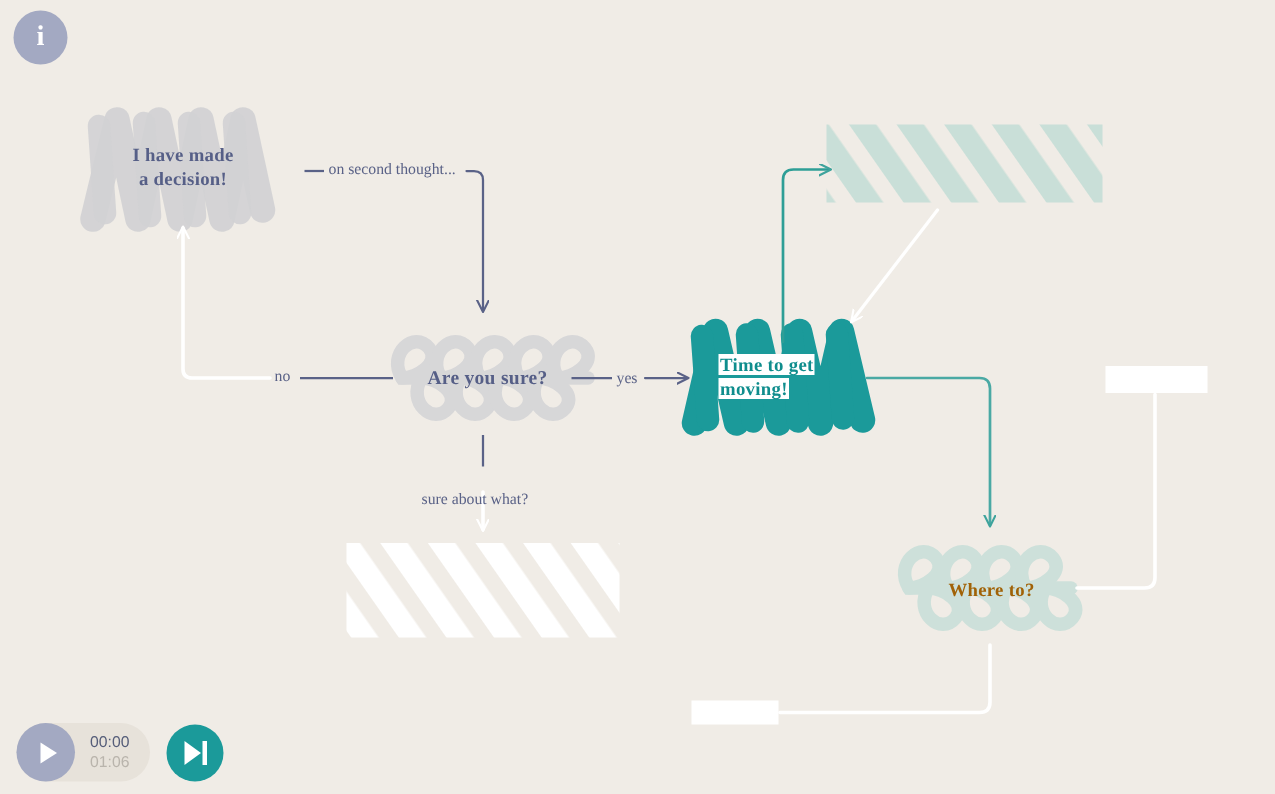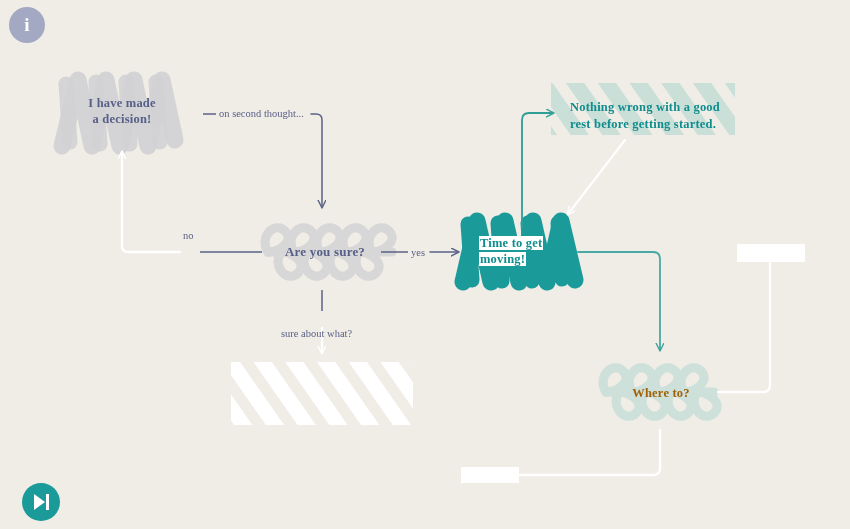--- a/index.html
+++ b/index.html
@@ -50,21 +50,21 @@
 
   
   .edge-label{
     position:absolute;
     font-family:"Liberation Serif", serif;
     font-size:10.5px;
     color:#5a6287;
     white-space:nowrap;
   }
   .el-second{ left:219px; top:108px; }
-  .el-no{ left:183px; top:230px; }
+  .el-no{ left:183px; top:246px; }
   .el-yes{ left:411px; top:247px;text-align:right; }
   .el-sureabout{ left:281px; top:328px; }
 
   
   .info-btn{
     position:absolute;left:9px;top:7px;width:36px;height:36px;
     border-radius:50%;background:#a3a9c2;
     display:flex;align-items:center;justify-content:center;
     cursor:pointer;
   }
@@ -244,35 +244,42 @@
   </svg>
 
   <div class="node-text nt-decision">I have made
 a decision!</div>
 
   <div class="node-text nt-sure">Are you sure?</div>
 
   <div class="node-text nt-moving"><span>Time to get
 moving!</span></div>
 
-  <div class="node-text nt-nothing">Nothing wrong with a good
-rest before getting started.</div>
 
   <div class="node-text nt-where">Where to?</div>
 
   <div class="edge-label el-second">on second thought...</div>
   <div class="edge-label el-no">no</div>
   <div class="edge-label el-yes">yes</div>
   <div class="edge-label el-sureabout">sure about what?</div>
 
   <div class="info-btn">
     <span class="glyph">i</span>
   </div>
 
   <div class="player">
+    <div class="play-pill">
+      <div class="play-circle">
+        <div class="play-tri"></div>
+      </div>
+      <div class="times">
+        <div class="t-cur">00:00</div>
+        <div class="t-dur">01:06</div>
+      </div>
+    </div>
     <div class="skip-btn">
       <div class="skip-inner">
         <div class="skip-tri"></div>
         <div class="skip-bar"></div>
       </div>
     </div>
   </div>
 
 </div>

◇ ◇ ◇

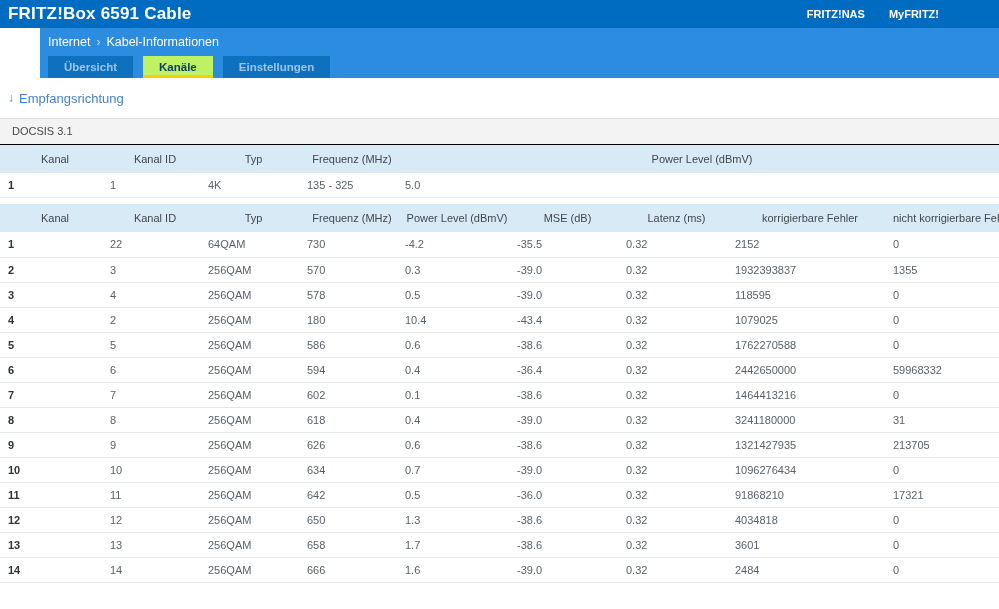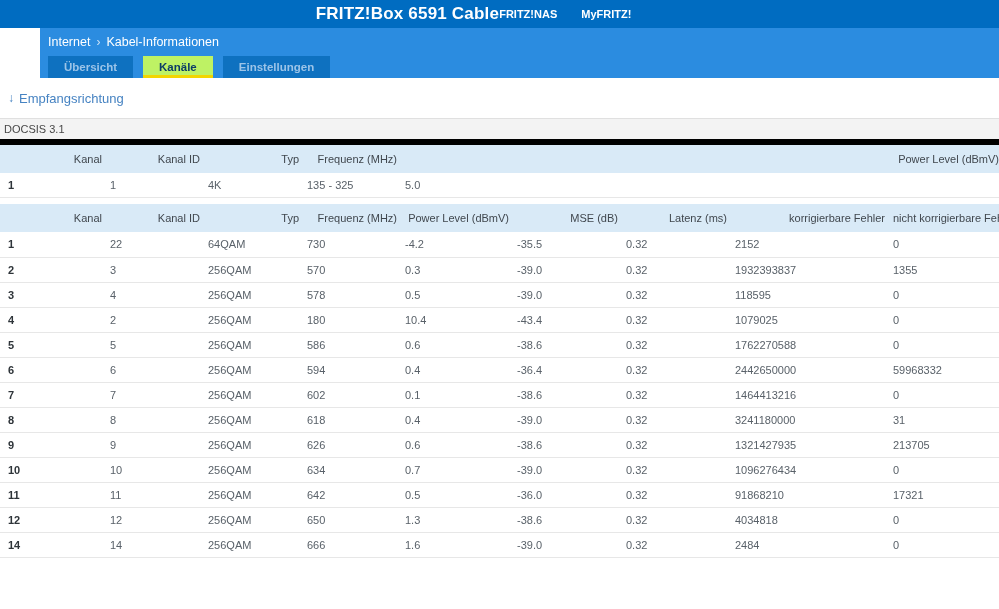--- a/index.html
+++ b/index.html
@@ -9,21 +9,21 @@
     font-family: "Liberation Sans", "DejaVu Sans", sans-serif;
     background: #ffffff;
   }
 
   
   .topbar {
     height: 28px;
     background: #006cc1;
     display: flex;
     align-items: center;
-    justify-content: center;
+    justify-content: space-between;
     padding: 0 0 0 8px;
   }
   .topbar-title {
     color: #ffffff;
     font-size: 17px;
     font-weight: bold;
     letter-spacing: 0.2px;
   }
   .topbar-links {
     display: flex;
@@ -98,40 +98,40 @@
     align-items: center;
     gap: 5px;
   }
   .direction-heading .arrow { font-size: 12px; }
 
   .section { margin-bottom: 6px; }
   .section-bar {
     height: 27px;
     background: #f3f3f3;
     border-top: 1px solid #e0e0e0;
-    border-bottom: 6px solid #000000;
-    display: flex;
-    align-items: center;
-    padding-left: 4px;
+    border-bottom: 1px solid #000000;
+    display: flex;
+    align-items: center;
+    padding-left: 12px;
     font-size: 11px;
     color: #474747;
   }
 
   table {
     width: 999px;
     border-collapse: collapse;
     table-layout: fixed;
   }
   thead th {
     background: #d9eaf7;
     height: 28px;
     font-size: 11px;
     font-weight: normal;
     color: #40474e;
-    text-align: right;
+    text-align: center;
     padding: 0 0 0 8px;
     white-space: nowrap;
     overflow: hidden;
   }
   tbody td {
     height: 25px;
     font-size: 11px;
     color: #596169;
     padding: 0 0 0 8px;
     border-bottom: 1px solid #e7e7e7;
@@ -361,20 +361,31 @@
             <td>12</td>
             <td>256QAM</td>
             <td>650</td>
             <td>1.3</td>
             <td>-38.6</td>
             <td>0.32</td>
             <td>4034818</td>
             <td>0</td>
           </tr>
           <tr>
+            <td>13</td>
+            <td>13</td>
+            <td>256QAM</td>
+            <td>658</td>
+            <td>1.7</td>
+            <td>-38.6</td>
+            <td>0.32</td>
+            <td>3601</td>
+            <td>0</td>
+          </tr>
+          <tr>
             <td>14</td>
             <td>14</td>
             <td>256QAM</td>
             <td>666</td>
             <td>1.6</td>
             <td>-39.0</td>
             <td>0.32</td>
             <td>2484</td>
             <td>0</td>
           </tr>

◇ ◇ ◇

(What you should do):
Copy out every line of the records that the string "items" appears in.

(Result):
     display:flex;align-items:center;justify-content:center;
     align-items: center;
     align-items: center;
-    align-items: center;
+    align-items: center;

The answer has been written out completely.